■ **Your task**
The records are to be repeated exactly, and any images in them are to be dropped.

■ **Provided data**
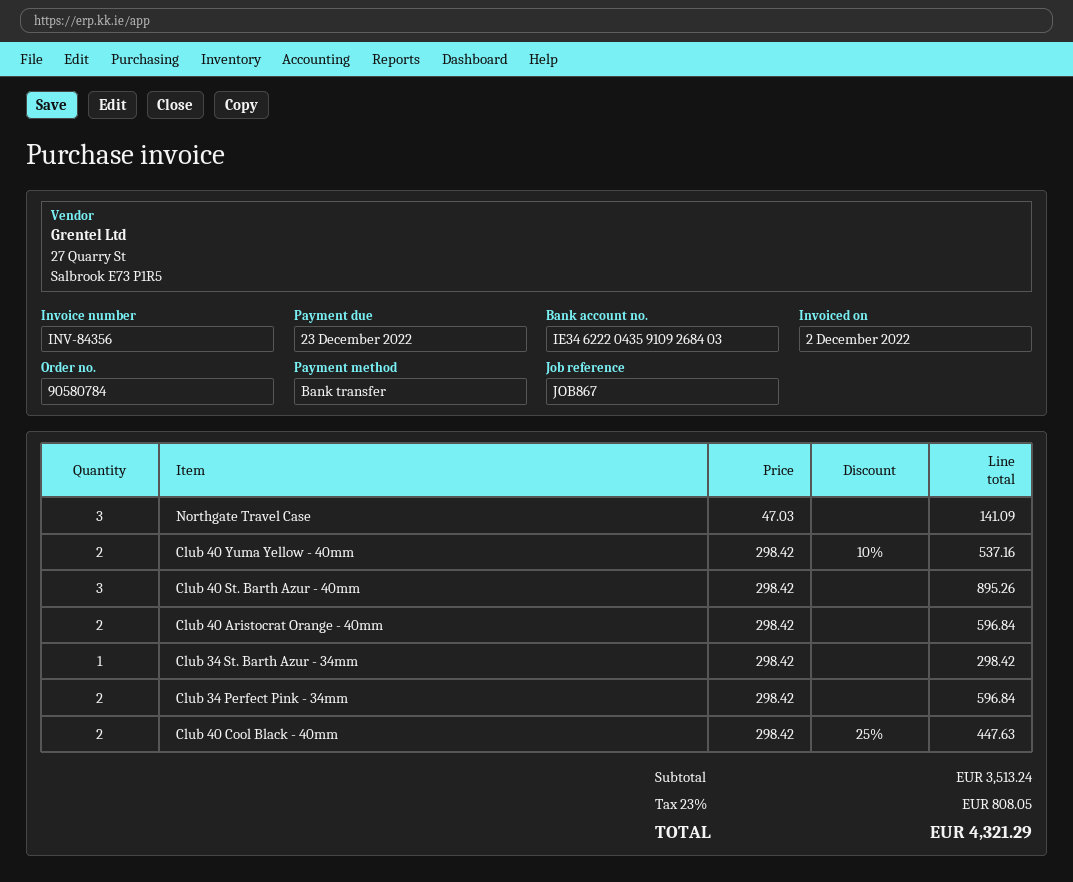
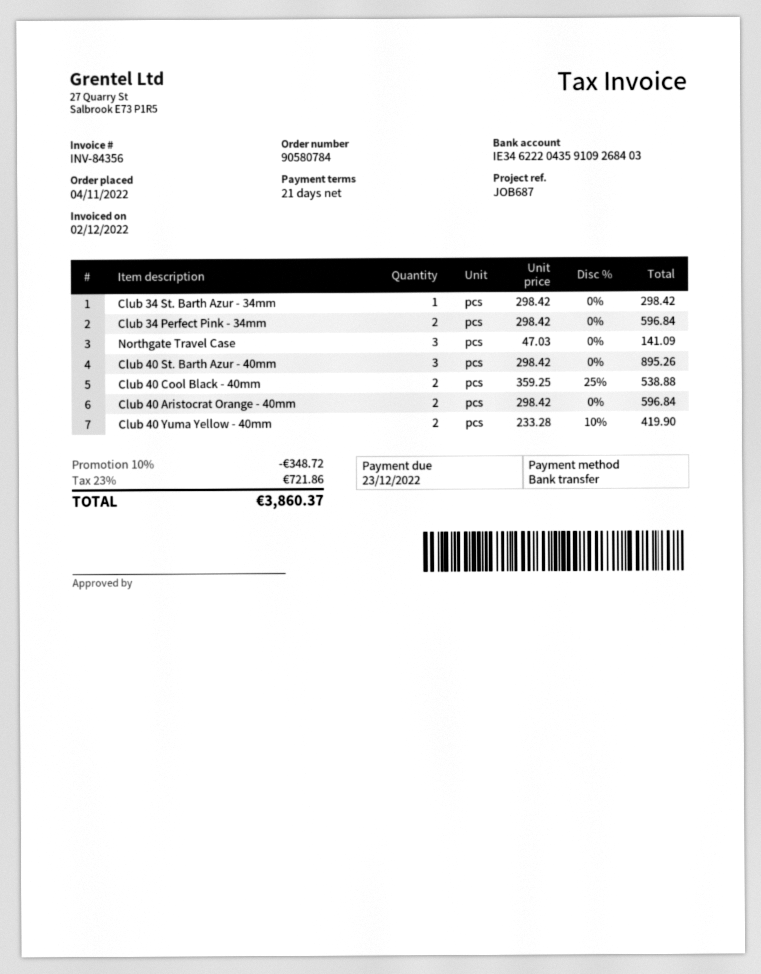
reference: JOB867 -> JOB687
Club 40 Yuma Yellow - 40mm: 2 x 298.42 - 10% = 537.16 -> 2 x 233.28 - 10% = 419.90
Club 40 Cool Black - 40mm: 2 x 298.42 - 25% = 447.63 -> 2 x 359.25 - 25% = 538.88
discount: none -> 10% = 348.72
tax: 23% = 808.05 -> 23% = 721.86
total: 4321.29 -> 3860.37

■ **Your solution**
reference: JOB867 -> JOB687
Club 40 Yuma Yellow - 40mm: 2 x 298.42 - 10% = 537.16 -> 2 x 233.28 - 10% = 419.90
Club 40 Cool Black - 40mm: 2 x 298.42 - 25% = 447.63 -> 2 x 359.25 - 25% = 538.88
discount: none -> 10% = 348.72
tax: 23% = 808.05 -> 23% = 721.86
total: 4321.29 -> 3860.37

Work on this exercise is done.